If you have read Hannah Jackson’s blog series on burnout, “what is burnout?”, “am I experiencing it?” and “how do I prevent it?”, then you are probably getting good at ensuring you have a healthy mindset. However, even the most balanced individuals with a high awareness of their own mental health and well-being can sometimes struggle, which is where boundaries come in.
You’re never going to find a job that doesn’t come with the risk of burnout. For many people, remote working has resulted in blurred boundaries. It is often unclear where work life ends and home life starts. Our jobs and personal preferences also play a role in designing the proper boundaries.
We’re all busy, and when you are in a new job or training, you can find that you are faced with competing demands and priorities, and the landscape can be unfamiliar and hard to navigate. Identifying, setting and establishing boundaries can help ensure you can maintain balance, deliver on expectations, and be successful.
Nedra Glover Tawwab has a fantastic 6-minute TED talk on setting boundaries at work (you may also want to read her book “Set Boundaries, Find Peace”). Her insights into navigating this are beneficial and straightforward to implement.

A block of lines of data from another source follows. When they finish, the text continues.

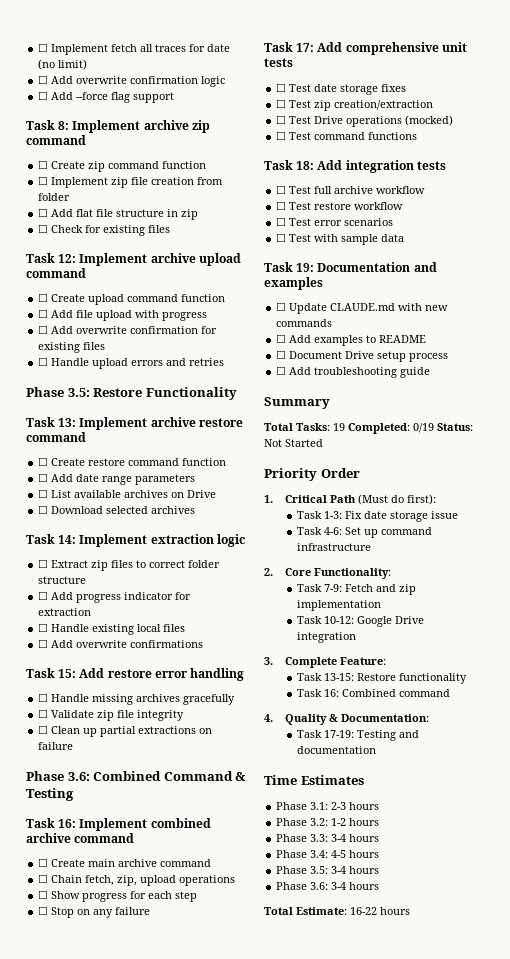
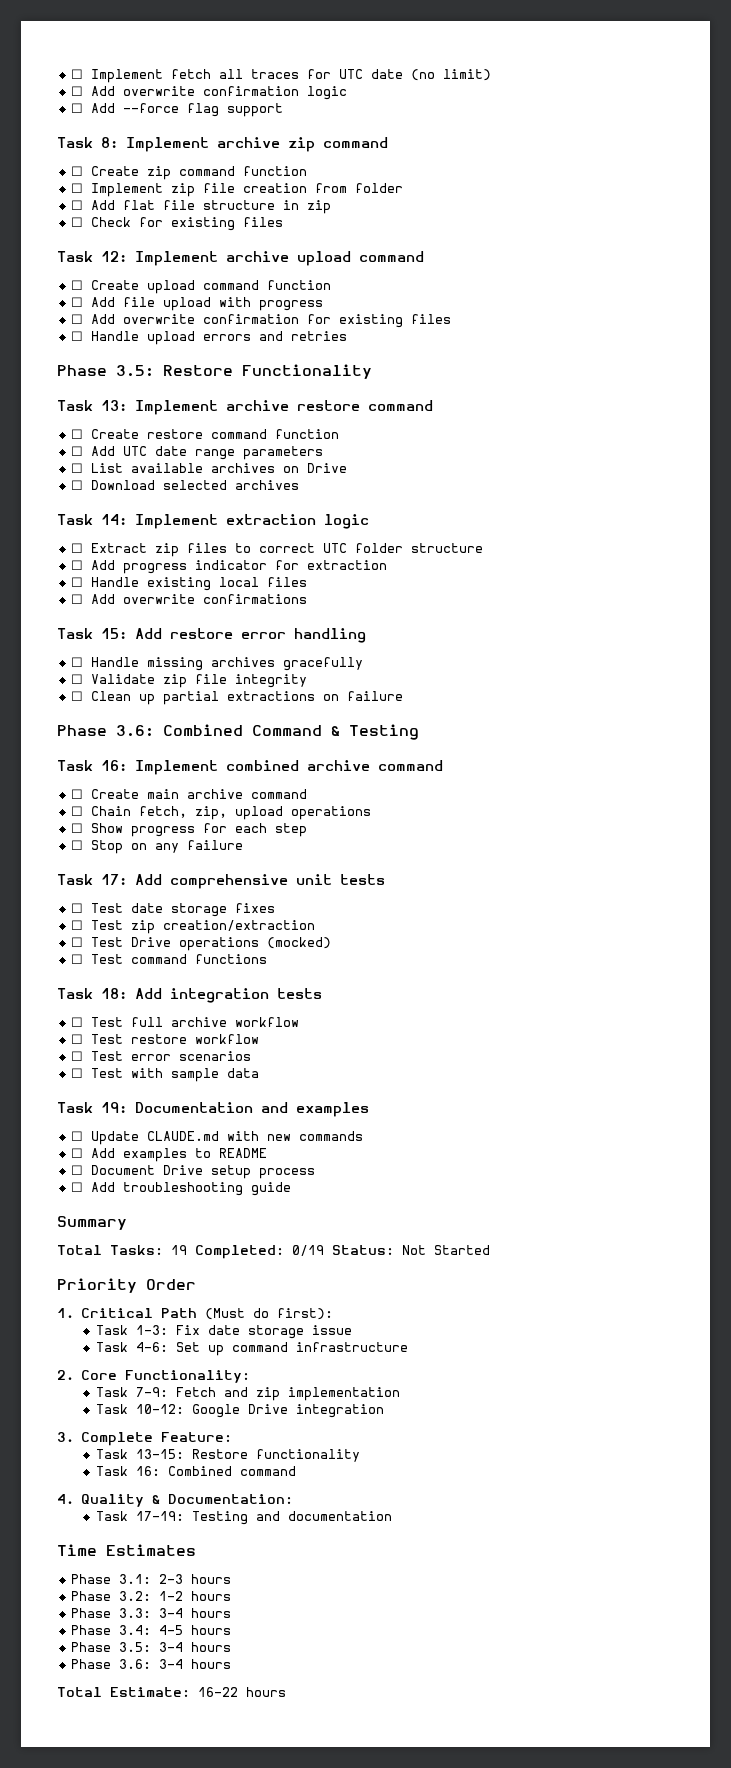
- ☐ Implement fetch all traces for date (no limit)
+ ☐ Implement fetch all traces for UTC date (no limit)
- ☐ Add date range parameters
+ ☐ Add UTC date range parameters
- ☐ Extract zip files to correct folder structure
+ ☐ Extract zip files to correct UTC folder structure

“[Boundaries are] the expectations and needs that help us feel safe and comfortable in relationships”. – Nedra Glover Tawwab
Often, work is where we spend a lot of our time, and yet it is also where we have the hardest time setting limits. Setting clear boundaries will help you feel more productive and less stressed and exhausted at work (and we know that stress and exhaustion lead to burnout, so we need to do everything we can to help ourselves avoid that!)
Communicating what works for us is one of the kindest things we can do for ourselves and others. No one can read our minds, and we should not leave others to guess what we need to achieve psychological safety at work. Here are three steps that Nedra Glover Tawwab sets out:
Identifying your boundaries.
The first step is identifying your boundaries. For instance, do you have a hard finish time each day because you have a personal commitment (like a gym class or picking up your kids) to get to? How do you like to be given feedback (in person, in writing)? Are you not available for after-hours drinks but open to going for a walk? Do you answer emails on weekends? These are all examples of where you can identify, set, and communicate a boundary.
The second step is thinking about when and how you will make your statement / communicate your boundaries. Be thoughtful and collaborative in how you do this, and the earlier in a relationship, the more clearly you can communicate, the better. Speaking up and advocating for yourself takes courage, so be brave!
Stick to your boundaries!
The third top tip is that once you set a boundary, you MUST stick to it. If you violate your boundaries, then so will others. So, if you say you are not available after 6 PM, don’t start to chime in on a workgroup chat after 6 PM. If you do, don’t be surprised if people’s expectations of your availability change.
It is hard to set and establish (and maintain) boundaries, but if you do, you will be happier, more productive, more innovative, and less stressed. Boundaries are contagious- once you set them, you will notice others doing the same, and you might just inspire someone else to be courageous and set a boundary that they badly need. Go for it!